What you have to do:
Some lines in the entries contain the word "subtotal". Copy all of them.

Dataset entries
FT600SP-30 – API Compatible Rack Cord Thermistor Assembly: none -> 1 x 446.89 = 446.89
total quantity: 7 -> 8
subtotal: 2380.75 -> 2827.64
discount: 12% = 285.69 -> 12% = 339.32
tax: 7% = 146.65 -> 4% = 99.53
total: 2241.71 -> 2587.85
--
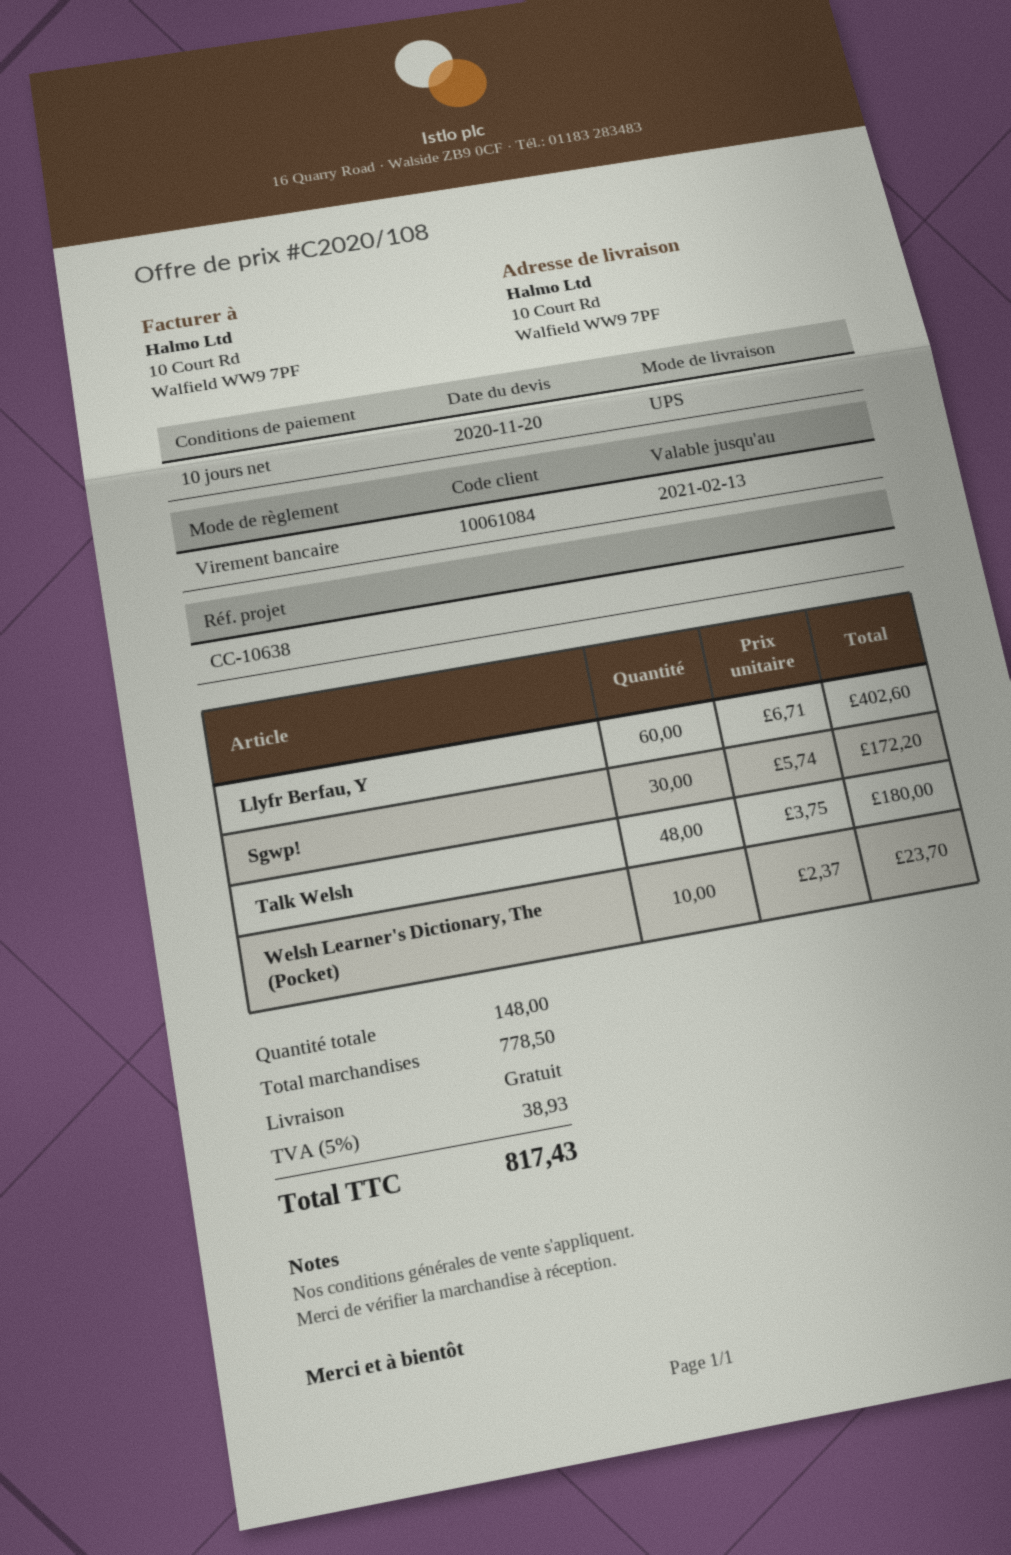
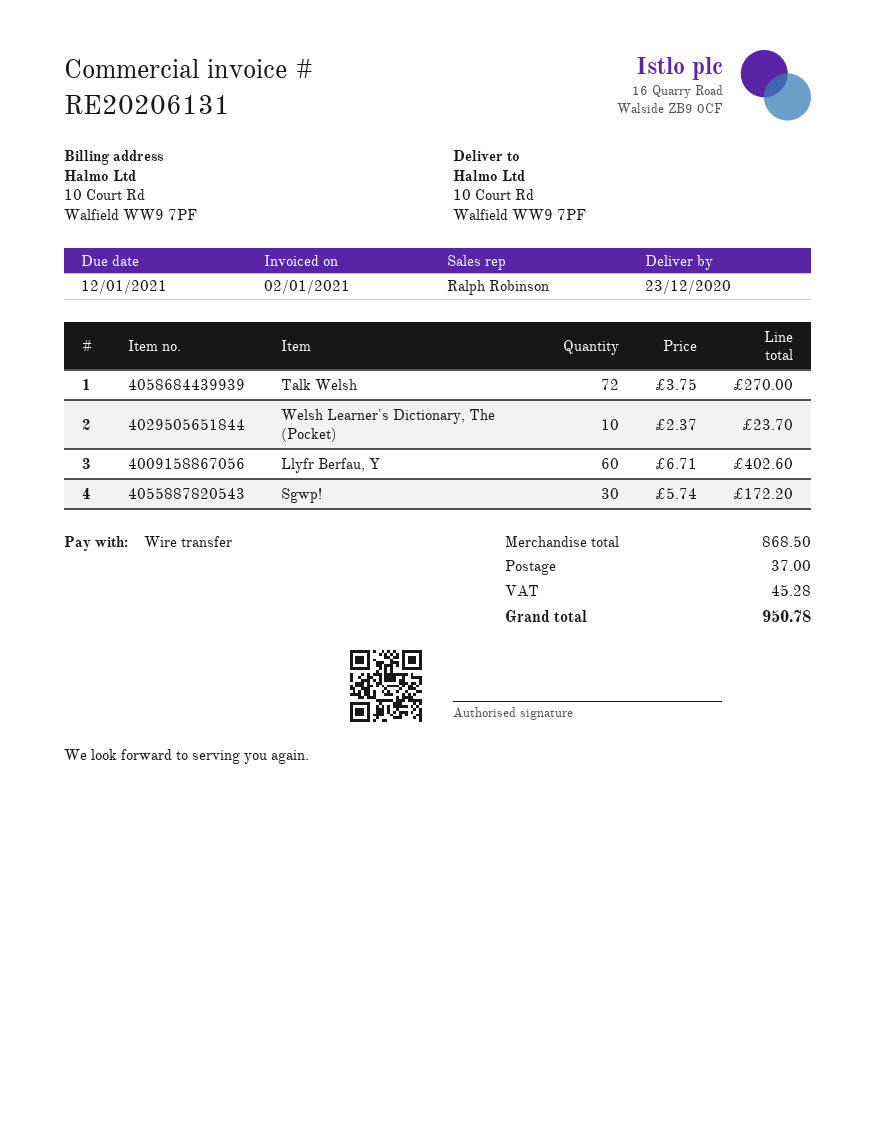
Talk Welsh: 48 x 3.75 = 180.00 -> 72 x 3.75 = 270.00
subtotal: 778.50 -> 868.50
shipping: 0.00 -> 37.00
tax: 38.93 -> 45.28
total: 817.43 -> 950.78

The completed task:
subtotal: 2380.75 -> 2827.64
subtotal: 778.50 -> 868.50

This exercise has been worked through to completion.